Friday, September 26, 2008

A Referral

I referred a patient to my alma mater today.
And I have to say, it felt a bit weird. To be calling WFMC, to be faxing in the paperwork TO them, instead of WITH them.
It was a case of Cushing Syndrome. Always difficult, these cases, because lab results are often equivocal, and often contradictory. Case in mind, guy who previously had a normal 24 hour urine free cortisol. I did a 1 mg dexamethasone suppression test which was negative, yet close enough to being positive that it just didn't smell right. And so I repeated the urine studies which this time came back positive. And did a salivary cortisol, further confirmed by the 2-day low dose dexamethasone suppression test I did, with a nonsuppressed ACTH.
His MRI showed a pituitary microadenoma. Presumptive diagnosis: Cushing Disease. Personally, I was confident enough of the diagnosis that I didn't think an IPSS (inferior petrosal sinus sampling) was necessary. But the neurosurgeon wanted that, and it's not something we have readily available here.
So, he's headed up to see if they feel he needs the IPSS, or if they are willing to operate on him based on the data I've collected thus far.
It's a strange feeling sending the patient up. In a way, it's pride, telling the patient that if I was going to have pituitary surgery, it would be by one of WFMC's neurosurgeons' hands. And another, that near-gleeful feeling, reminiscing and telling the patient how the system there works, and the qwerks of some of the consultants there and helping choose a consultant and surgeon for them, based on what the patient wants. And yet, mild anxiety, sending a patient to your ex-mentors and teachers, not as a fellow of theirs anymore, but as a colleague, hoping that when they read your referral letter and see your patient, they go
"Ah, Dr. Vagus did a good job working him up. We taught him well."
And not
"What on God's green earth was that idiot doing?? This patient doesn't have Cushings!!"
I think they taught me well.
I hope.
We shall see when after they are done with their evaluation.

5 Comments:

Anonymous Anonymous said...

On behalf of many other Cushings patients, thank you for taking the professional risk of making this referral. So many of us have to fight hard, switch doctors, and travel across the country to get a diagnosis -- and quite frankly, Cushings just isn't as hard to diagnose as it was ten years ago. There are many new good tests, such as midnight serum cortisols and midnight serums to help gain clarity on the question.
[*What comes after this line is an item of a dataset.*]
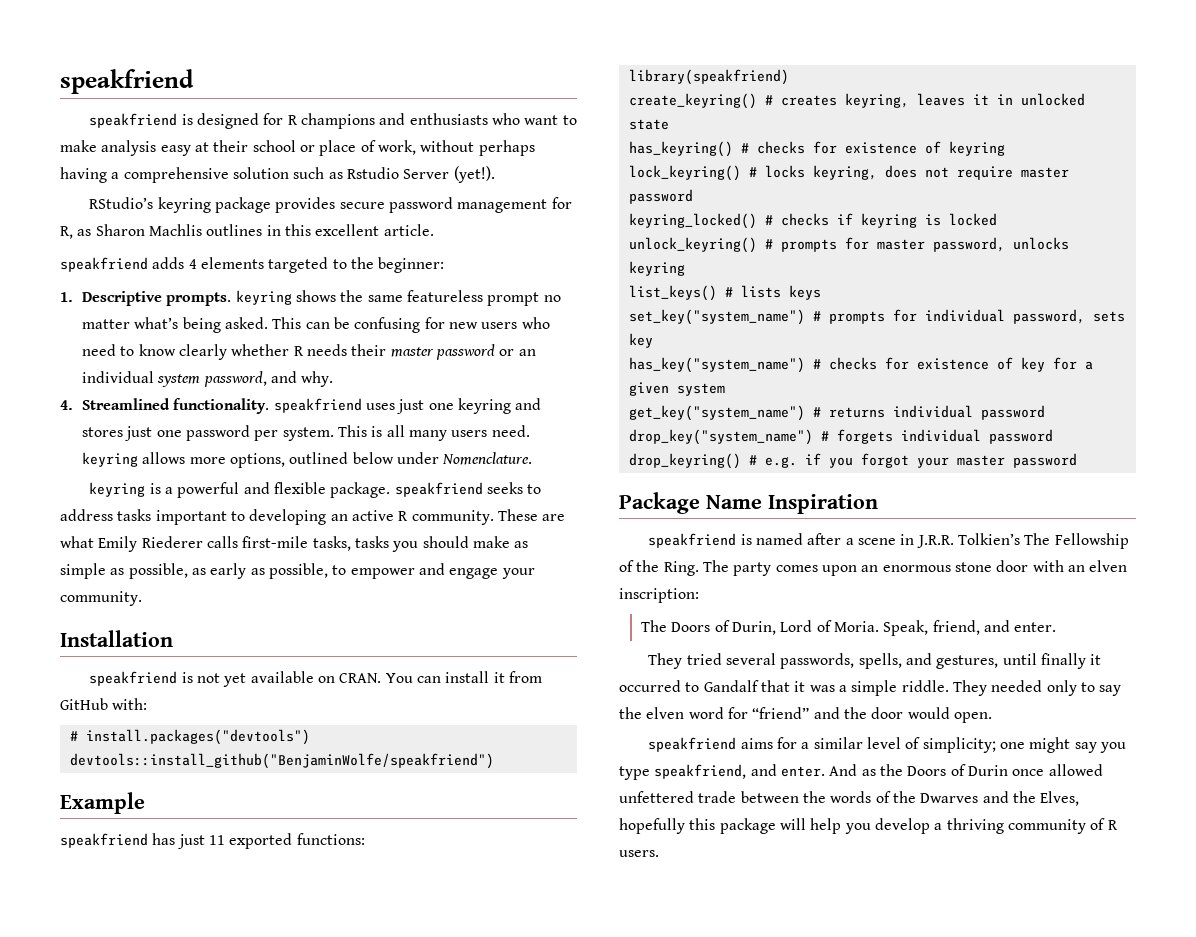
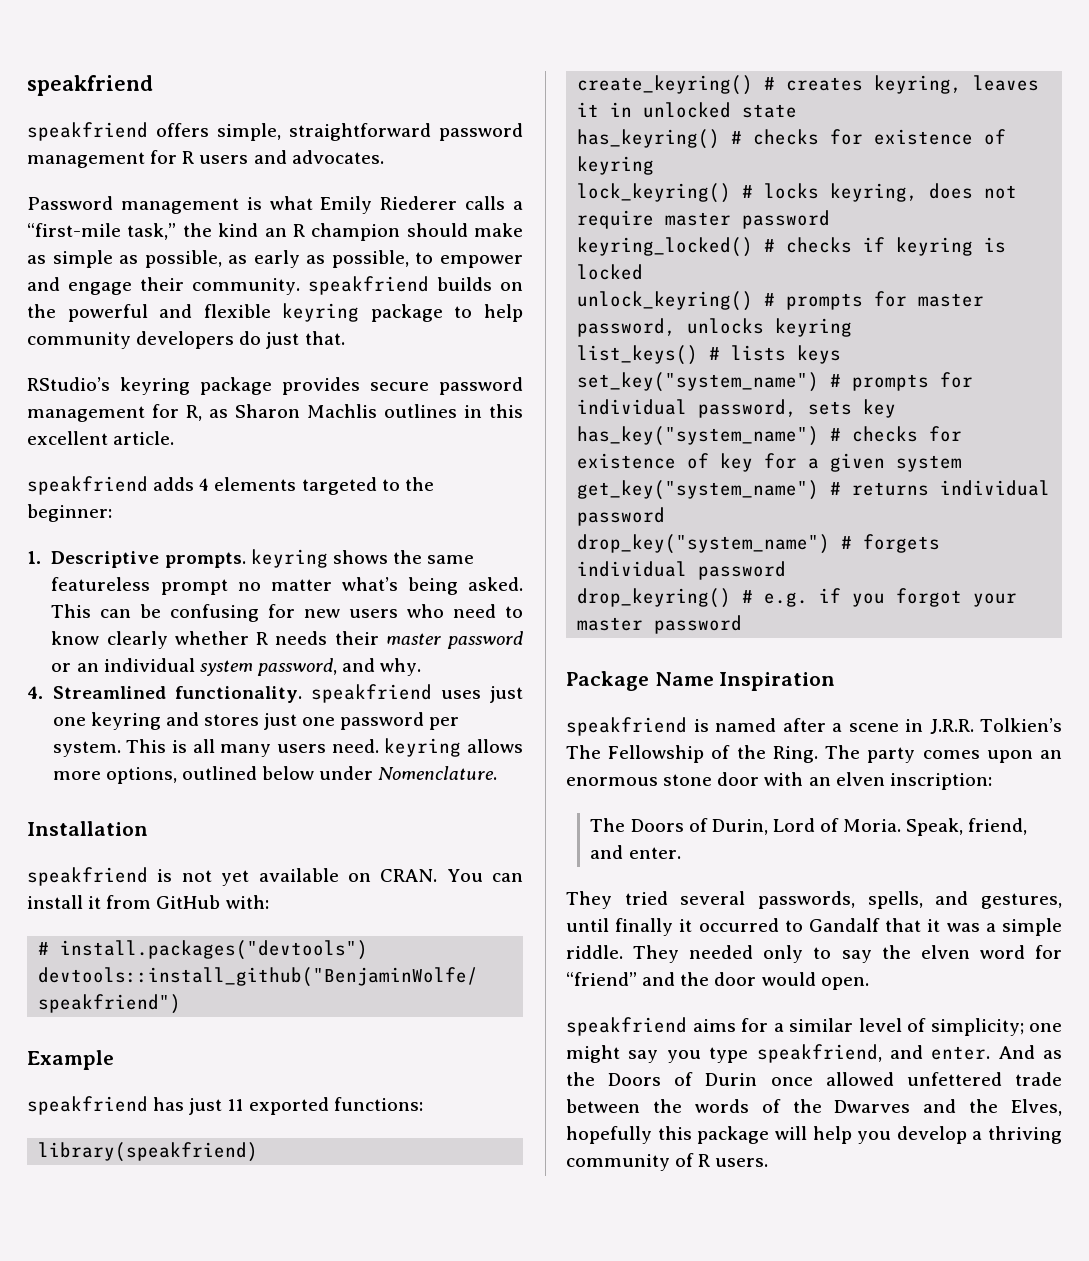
[181,113,577,129] [60,140,535,156] [60,166,495,183] is designed for R champions and enthusiasts who want to make analysis easy at their school or place of work, without perhaps having a comprehensive solution such as Rstudio Server (yet!). -> [156,123,523,141] [27,150,384,168] [27,196,523,214] [27,223,523,241] [27,250,523,268] [27,276,523,295] [27,303,523,322] [27,331,345,349] offers simple, straightforward password management for R users and advocates. // Password management is what Emily Riederer calls a “first-mile task,” the kind an R champion should make as simple as possible, as early as possible, to empower and engage their community. speakfriend builds on the powerful and flexible keyring package to help community developers do just that.
[89,482,542,498] [60,509,566,525] [60,536,529,552] [60,563,535,579] [60,591,142,606] // keyring is a powerful and flexible package. speakfriend seeks to address tasks important to developing an active R community. These are what Emily Riederer calls first-mile tasks, tasks you should make as simple as possible, as early as possible, to empower and engage your community. -> (498, 773) none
The referral is clearly called for under the consensus statment for the diagnosis of cushings-- if your colleagues give you grief, give them some grief back. and then refer your patient on to someone who is more willing to consider the diagnosis, such at the doctors at Swedish hospital in Seattle, or Dr. Friedman in LA.

Again, thanks and thanks again. We wish there were more doctors with your courage.

7:55 PM  
Anonymous Robin said...

Way to go! For many, many years my local doctors did not 1) test adequately and 2) did not "risk" their reputations with referrals to an endo or specialist. I suffered with Cushing's for way too long.

9:19 PM  
Anonymous Anonymous said...

I think you should this case up.

5:04 PM  
Anonymous Penyu said...

so how was it? was it Cushings ds?

1:08 AM  
Blogger vagus said...

probably is pituitary in nature. but we'll have to see what the IPSS shows.